E também podemos aprender com eles, pois genomas únicos que são adaptados ao ambiente marciano podem ser sequenciados, transmitidos à Terra para posterior esquematização e, então, usados para terapia e pesquisa em ambos os planetas.
Dadas todas as missões marcianas planejadas, estamos à beira de uma nova era de biologia interplanetária, na qual aprenderemos sobre as adaptações de um organismo em um planeta e as aplicaremos em outro.
As lições da evolução e das adaptações genéticas estão inscritas no DNA de cada organismo, e o ambiente marciano não será diferente.

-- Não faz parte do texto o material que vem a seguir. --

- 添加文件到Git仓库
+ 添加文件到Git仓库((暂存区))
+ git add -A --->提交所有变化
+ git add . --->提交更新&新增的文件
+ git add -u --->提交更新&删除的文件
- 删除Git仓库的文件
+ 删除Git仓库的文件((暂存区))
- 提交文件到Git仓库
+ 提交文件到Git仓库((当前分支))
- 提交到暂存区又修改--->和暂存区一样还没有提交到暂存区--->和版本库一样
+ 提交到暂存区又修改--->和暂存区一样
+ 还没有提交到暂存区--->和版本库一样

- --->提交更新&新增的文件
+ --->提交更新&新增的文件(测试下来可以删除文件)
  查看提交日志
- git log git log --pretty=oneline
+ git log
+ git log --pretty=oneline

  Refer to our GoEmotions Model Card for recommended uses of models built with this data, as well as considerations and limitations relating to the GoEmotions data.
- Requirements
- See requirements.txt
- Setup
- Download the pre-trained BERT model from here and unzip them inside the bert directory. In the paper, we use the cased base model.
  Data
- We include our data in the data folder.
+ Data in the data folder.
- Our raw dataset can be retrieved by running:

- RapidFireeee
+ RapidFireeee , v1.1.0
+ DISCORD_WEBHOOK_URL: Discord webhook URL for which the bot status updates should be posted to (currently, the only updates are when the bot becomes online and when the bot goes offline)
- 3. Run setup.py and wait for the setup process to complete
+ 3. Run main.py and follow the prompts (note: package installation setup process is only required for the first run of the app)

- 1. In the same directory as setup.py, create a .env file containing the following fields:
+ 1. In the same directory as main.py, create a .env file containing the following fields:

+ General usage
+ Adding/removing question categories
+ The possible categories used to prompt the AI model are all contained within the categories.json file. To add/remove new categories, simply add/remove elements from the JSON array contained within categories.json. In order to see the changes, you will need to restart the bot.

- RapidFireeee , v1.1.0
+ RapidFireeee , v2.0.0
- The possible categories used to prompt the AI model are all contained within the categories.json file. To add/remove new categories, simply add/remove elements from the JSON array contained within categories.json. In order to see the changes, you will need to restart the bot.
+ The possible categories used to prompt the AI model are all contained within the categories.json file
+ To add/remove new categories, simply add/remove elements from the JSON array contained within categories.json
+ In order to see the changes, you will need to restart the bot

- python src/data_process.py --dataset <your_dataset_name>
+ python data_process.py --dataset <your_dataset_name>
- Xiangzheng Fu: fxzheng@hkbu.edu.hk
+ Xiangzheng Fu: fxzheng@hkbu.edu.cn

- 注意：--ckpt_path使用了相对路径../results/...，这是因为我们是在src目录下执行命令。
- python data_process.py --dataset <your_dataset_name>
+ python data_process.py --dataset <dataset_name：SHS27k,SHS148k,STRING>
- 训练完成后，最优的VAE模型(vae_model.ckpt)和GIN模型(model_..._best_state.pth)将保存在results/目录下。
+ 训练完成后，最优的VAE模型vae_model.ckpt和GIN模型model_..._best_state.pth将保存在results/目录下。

Marte deixará sua marca nos organismos que veremos quando os sequenciarmos, abrindo um novo catálogo de literatura evolucionária.
Isso não apenas alimentará nossa curiosidade, mas é um dever de nossa espécie proteger e preservar todas as outras espécies.
Apenas os humanos entendem a extinção e, portanto, apenas os humanos podem evitá-la.
E isso é verdade hoje, mas será daqui a bilhões de anos, quando os oceanos da Terra começarem a ferver e o planeta ficar quente demais para a existência de vida nele.
Nossa inevitável violação da proteção planetária ocorrerá quando começarmos a nos dirigir a outras estrelas, mas, nesse caso, não teremos outra escolha.
Eventualmente, a poluição interplanetária cuidadosa e responsável é a única maneira de preservar a vida, e é nesta direção que temos de caminhar nos próximos 500 anos.
*Christopher Mason é Professor de Genômica, Fisiologia e Biofísica na Weill Cornell Medicine, Cornell University em Nova York. Ele investiga os efeitos moleculares e genéticos de longo prazo dos voos espaciais humanos, além de tocar um projeto sobre novos tipos de células para a terapia do câncer.